Work request
Start at the line below containing "[243,142,286,158] stpes ->" and stop at the line containing "(475, 295) none". Repeat every line of that stretch exactly, and nothing outside it.

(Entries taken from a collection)
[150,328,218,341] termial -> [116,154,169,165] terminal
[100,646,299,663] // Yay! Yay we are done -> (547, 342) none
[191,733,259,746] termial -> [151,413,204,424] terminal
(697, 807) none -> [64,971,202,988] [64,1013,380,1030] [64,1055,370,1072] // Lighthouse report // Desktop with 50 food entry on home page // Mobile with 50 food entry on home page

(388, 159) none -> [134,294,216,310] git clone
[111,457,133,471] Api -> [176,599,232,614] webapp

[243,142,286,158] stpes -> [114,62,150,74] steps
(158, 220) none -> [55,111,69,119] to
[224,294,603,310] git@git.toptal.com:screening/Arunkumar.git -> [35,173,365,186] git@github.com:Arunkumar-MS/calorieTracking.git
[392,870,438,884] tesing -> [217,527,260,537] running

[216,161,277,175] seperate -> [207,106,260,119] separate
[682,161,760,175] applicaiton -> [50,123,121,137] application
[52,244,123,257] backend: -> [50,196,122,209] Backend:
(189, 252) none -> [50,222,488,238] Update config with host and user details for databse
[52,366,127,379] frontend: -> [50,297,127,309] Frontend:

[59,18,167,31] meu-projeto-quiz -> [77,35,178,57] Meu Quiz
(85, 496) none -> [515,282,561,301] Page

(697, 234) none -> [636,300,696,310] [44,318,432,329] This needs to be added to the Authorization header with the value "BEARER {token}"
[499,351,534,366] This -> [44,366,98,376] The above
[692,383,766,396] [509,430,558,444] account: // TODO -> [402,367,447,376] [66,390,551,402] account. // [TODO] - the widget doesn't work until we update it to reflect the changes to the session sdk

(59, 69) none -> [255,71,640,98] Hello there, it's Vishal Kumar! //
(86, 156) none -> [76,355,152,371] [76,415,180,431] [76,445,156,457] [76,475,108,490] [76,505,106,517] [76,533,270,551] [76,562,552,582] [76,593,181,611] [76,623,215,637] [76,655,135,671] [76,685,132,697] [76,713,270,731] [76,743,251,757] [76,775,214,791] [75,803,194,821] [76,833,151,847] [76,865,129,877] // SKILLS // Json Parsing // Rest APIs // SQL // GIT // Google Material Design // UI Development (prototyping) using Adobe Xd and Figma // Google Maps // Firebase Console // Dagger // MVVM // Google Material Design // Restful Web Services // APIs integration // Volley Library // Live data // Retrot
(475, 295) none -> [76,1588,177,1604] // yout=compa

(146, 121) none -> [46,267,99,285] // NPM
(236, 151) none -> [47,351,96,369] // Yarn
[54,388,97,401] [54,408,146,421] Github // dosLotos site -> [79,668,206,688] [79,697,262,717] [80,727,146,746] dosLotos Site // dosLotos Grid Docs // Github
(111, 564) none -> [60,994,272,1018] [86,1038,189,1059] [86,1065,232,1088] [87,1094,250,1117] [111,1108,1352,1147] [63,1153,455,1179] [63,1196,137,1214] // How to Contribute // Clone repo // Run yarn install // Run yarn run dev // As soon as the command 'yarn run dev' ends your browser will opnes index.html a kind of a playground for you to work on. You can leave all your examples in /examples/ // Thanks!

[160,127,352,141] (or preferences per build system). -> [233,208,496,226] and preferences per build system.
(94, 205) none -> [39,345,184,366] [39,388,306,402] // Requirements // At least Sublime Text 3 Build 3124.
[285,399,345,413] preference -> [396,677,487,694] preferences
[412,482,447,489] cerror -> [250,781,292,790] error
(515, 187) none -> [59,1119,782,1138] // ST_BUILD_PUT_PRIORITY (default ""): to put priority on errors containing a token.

Answer area
[243,142,286,158] stpes -> [114,62,150,74] steps
(158, 220) none -> [55,111,69,119] to
[224,294,603,310] git@git.toptal.com:screening/Arunkumar.git -> [35,173,365,186] git@github.com:Arunkumar-MS/calorieTracking.git
[392,870,438,884] tesing -> [217,527,260,537] running

[216,161,277,175] seperate -> [207,106,260,119] separate
[682,161,760,175] applicaiton -> [50,123,121,137] application
[52,244,123,257] backend: -> [50,196,122,209] Backend:
(189, 252) none -> [50,222,488,238] Update config with host and user details for databse
[52,366,127,379] frontend: -> [50,297,127,309] Frontend:

[59,18,167,31] meu-projeto-quiz -> [77,35,178,57] Meu Quiz
(85, 496) none -> [515,282,561,301] Page

(697, 234) none -> [636,300,696,310] [44,318,432,329] This needs to be added to the Authorization header with the value "BEARER {token}"
[499,351,534,366] This -> [44,366,98,376] The above
[692,383,766,396] [509,430,558,444] account: // TODO -> [402,367,447,376] [66,390,551,402] account. // [TODO] - the widget doesn't work until we update it to reflect the changes to the session sdk

(59, 69) none -> [255,71,640,98] Hello there, it's Vishal Kumar! //
(86, 156) none -> [76,355,152,371] [76,415,180,431] [76,445,156,457] [76,475,108,490] [76,505,106,517] [76,533,270,551] [76,562,552,582] [76,593,181,611] [76,623,215,637] [76,655,135,671] [76,685,132,697] [76,713,270,731] [76,743,251,757] [76,775,214,791] [75,803,194,821] [76,833,151,847] [76,865,129,877] // SKILLS // Json Parsing // Rest APIs // SQL // GIT // Google Material Design // UI Development (prototyping) using Adobe Xd and Figma // Google Maps // Firebase Console // Dagger // MVVM // Google Material Design // Restful Web Services // APIs integration // Volley Library // Live data // Retrot
(475, 295) none -> [76,1588,177,1604] // yout=compa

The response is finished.